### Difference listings
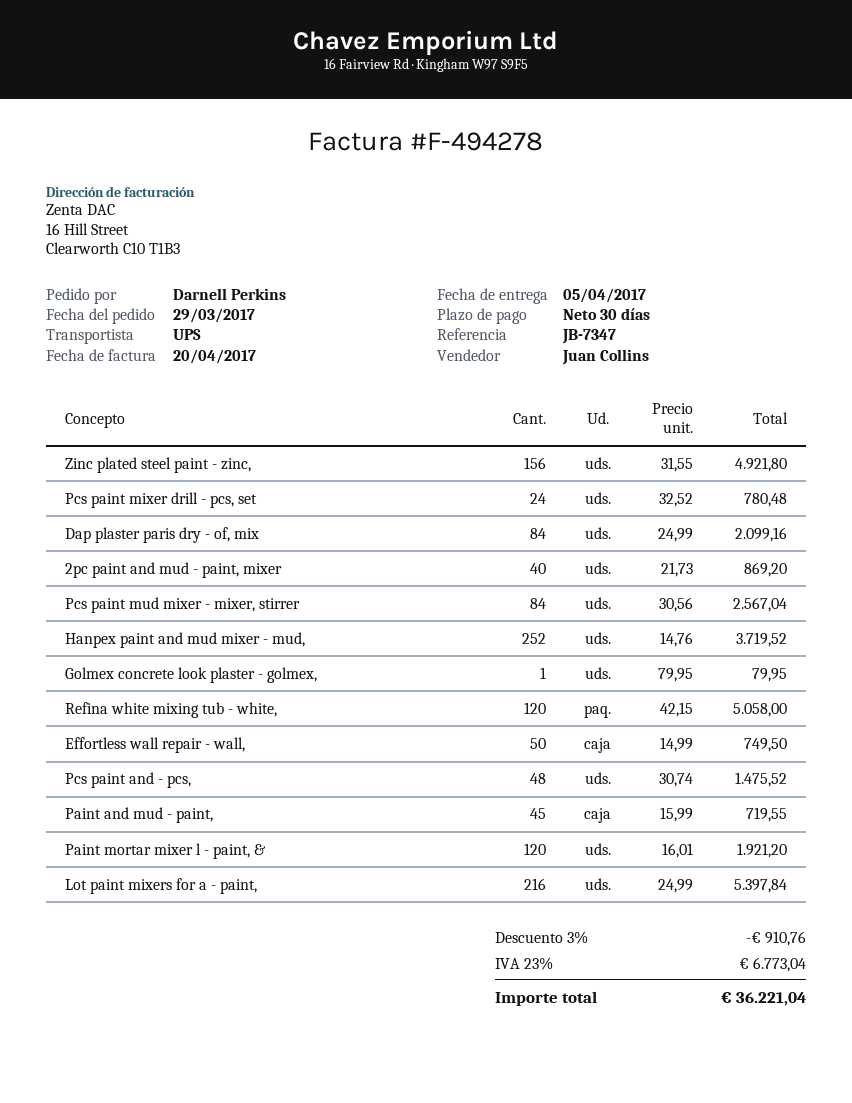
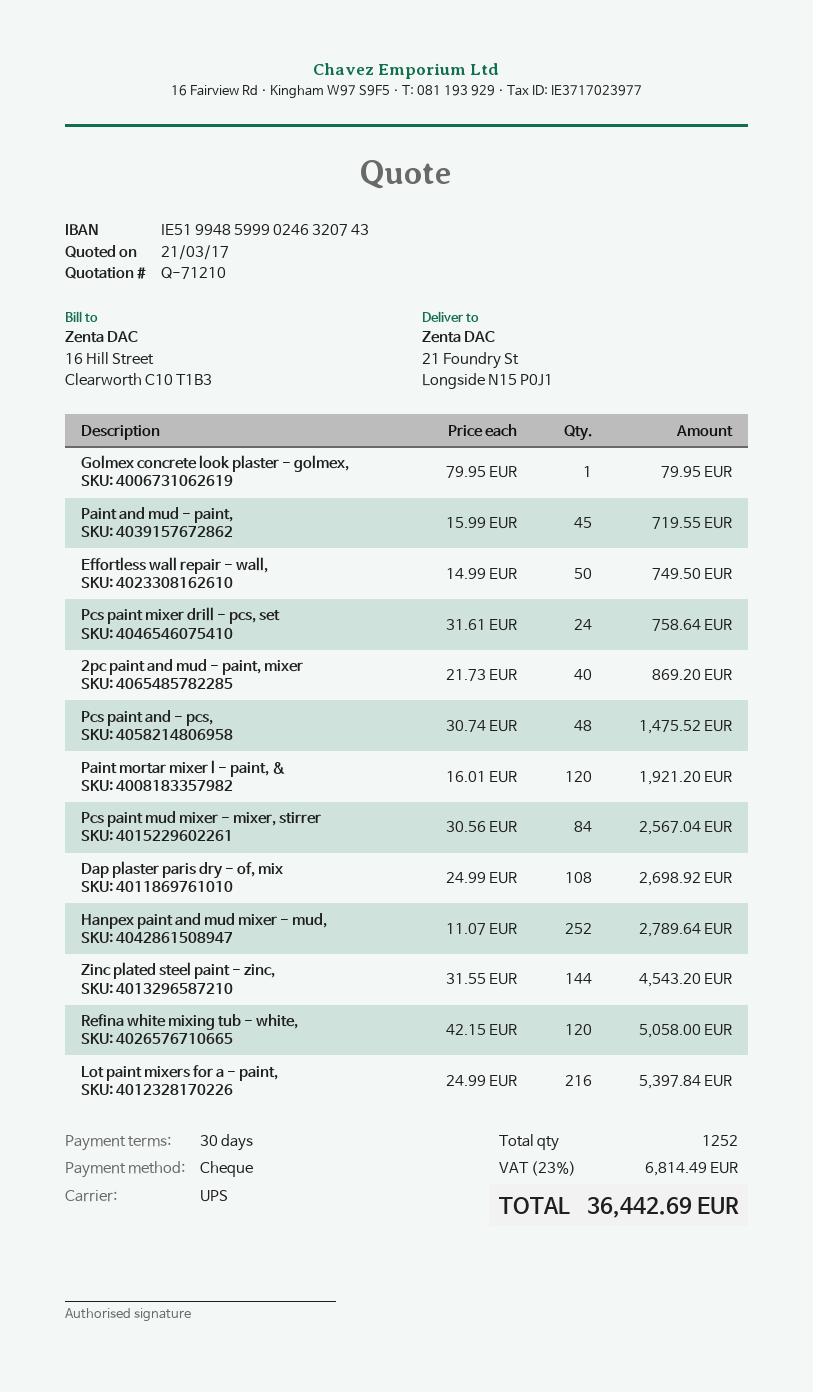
Zinc plated steel paint - zinc,: 156 x 31.55 = 4921.80 -> 144 x 31.55 = 4543.20
Pcs paint mixer drill - pcs, set: 24 x 32.52 = 780.48 -> 24 x 31.61 = 758.64
Dap plaster paris dry - of, mix: 84 x 24.99 = 2099.16 -> 108 x 24.99 = 2698.92
Hanpex paint and mud mixer - mud,: 252 x 14.76 = 3719.52 -> 252 x 11.07 = 2789.64
discount: 3% = 910.76 -> none
tax: 23% = 6773.04 -> 23% = 6814.49
total: 36221.04 -> 36442.69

### EXERCISE DETAILS
Reprint the data verbatim, pictures excluded.

### ANSWER SECTION
Zinc plated steel paint - zinc,: 156 x 31.55 = 4921.80 -> 144 x 31.55 = 4543.20
Pcs paint mixer drill - pcs, set: 24 x 32.52 = 780.48 -> 24 x 31.61 = 758.64
Dap plaster paris dry - of, mix: 84 x 24.99 = 2099.16 -> 108 x 24.99 = 2698.92
Hanpex paint and mud mixer - mud,: 252 x 14.76 = 3719.52 -> 252 x 11.07 = 2789.64
discount: 3% = 910.76 -> none
tax: 23% = 6773.04 -> 23% = 6814.49
total: 36221.04 -> 36442.69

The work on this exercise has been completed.